First Look: Yamada-kun and the Seven Witches


Alternative titles: Yamada-kun to Nannanin no Majou
Manga Adaptation by Liden Films
Streaming on Crunchyroll


Yamada is a delinquent, Shiraishi is a model student. The two want nothing to do with each other until one day they accidentally tumble down the stairs together and mysteriously switch bodies. Another student catches on to their secret and promises to help if they join the Supernatural Studies Club.


Jel’s verdict: Spellbound

The wacky but simple premise of Yamada-kun makes it feel like something that would have aired 10 or 15 years ago. Even reading my own premise that I just wrote above, I want to roll my eyes at how tired that sounds. Rather than feel cliché or derivative though, this first episode is a testament to how far you can go with solid characters and fantastic execution. For starters, each of the cast members we meet finds a way to be a little deeper than their introduction lets on. Yamada is the brash school delinquent but becomes bashful and timid when confronted with the possibility of romance. Shiraishi seems like a shy model student but turns out to be very bold and forward. Even Miyamura, who is introduced as a potential antagonist, turns out to be a harmless goofball. Each character shows strengths and weaknesses and immediately make you care about what happens next.

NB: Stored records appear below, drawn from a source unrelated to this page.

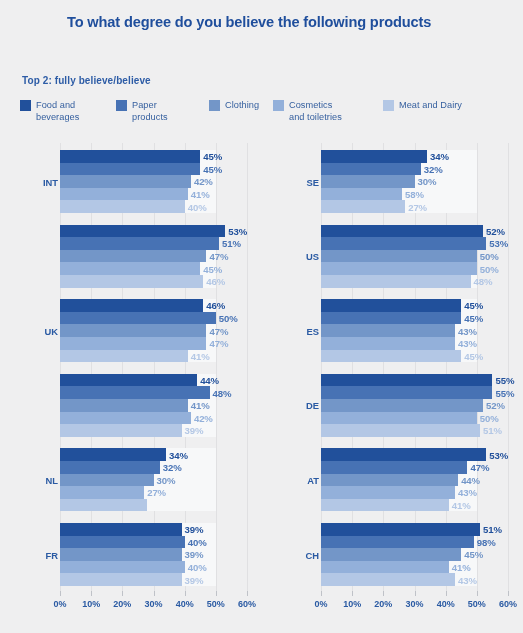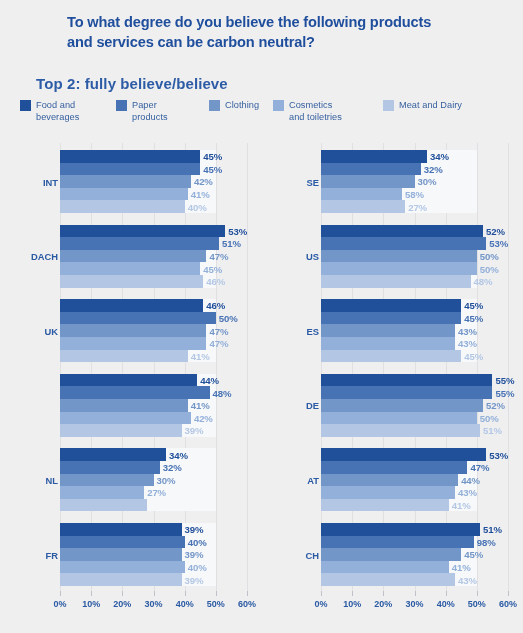"and services can be carbon" span.title-line { html: <span>and services can be carbon neutral?</span> -> none }
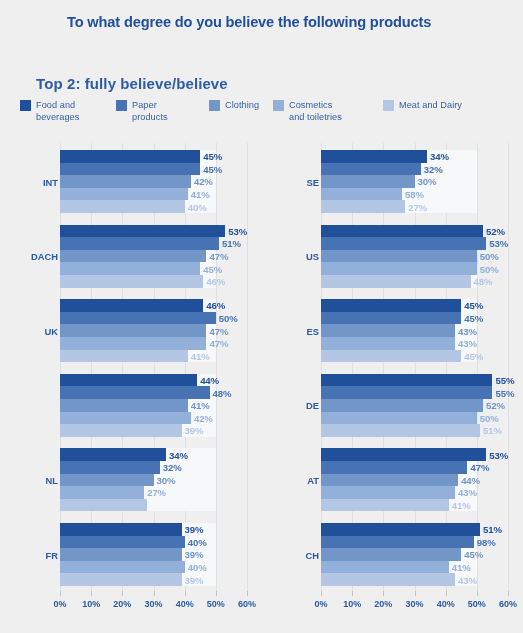"Top 2: fully believe/believe" .subtitle { font-size: 15px -> 10px; left: 36px -> 22px }
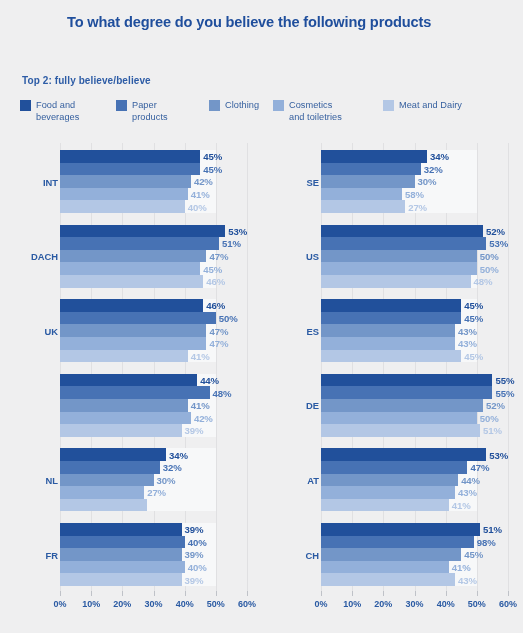"DACH" div.group-label-wrap { html: <div> <div>DACH</div> </div> -> none }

Of course Yamada-kun is primarily a comedy and it delivers in that regard as well. The jokes land smoothly with bursts of silly cartoon animation and perfect comedic timing similar to recent Dogakobo shows like Love Lab or even this season’s Mikagura School Suite. That is one anime trend I 100% approve of. Surprisingly the fan service stays in check for the most part, despite the humor lending itself to it. There’s a few shots as the main couple sort out their awkward situation but it’s all equal opportunity and pretty tame compared to similar series. Add in fantastic directing that knows when to slow down and when to speed up and I’d say Yamada-kun has a good chance of being the best comedy of the season.


Marlin’s verdict: Weirdly Charming?

It’s been a while since Kokoro Connect brought out the ol’ body swap gimmick in an anime. Unfortunately for Yamada-kun, it’s way more invasive than its counterpart in showing what a person might do given the situation. At least our characters seem to have good chemistry, makes what could be a really creepy story a lot better. While I didn’t enjoy the random strip show, most of the jokes were actually pretty good.  Having a kiss be the medium of change seems par for the course for this kind of story, and I suppose lets the author get away with way more stuff than they would normally. I’m just worried about how long they can use this as a plot point before it gets stale. Kokoro Connect opened with body swapping, but it wasn’t too long before another supernatural phenomenon came about to shake things up. Unless it’s able to properly use this tactic I’m not sure I can stay with it.

4 thoughts on “First Look: Yamada-kun and the Seven Witches

  1. That first episode was pretty good all around. I’ll second Marlin’s worry about the medium losing it’s charm. I’ll keep at it till humour is stale. If.

    • As far as the body swapping hook getting old, there are supposedly seven witches so I’m assuming they will have different powers. That’s not any guarantee it will stay good, but at least there’s potential to mix things up.

  2. Personally, I feel the manga has developed into something quite good for a series which started out as simply kissing to swap bodies. Expect complexity and social commentary to slip in, though not heavy-handed enough to over-ride the comedy.

    • That’s good to hear, I could definitely see things developing that way. This was probably my favorite first episode of the new season so I’m looking forward to seeing more.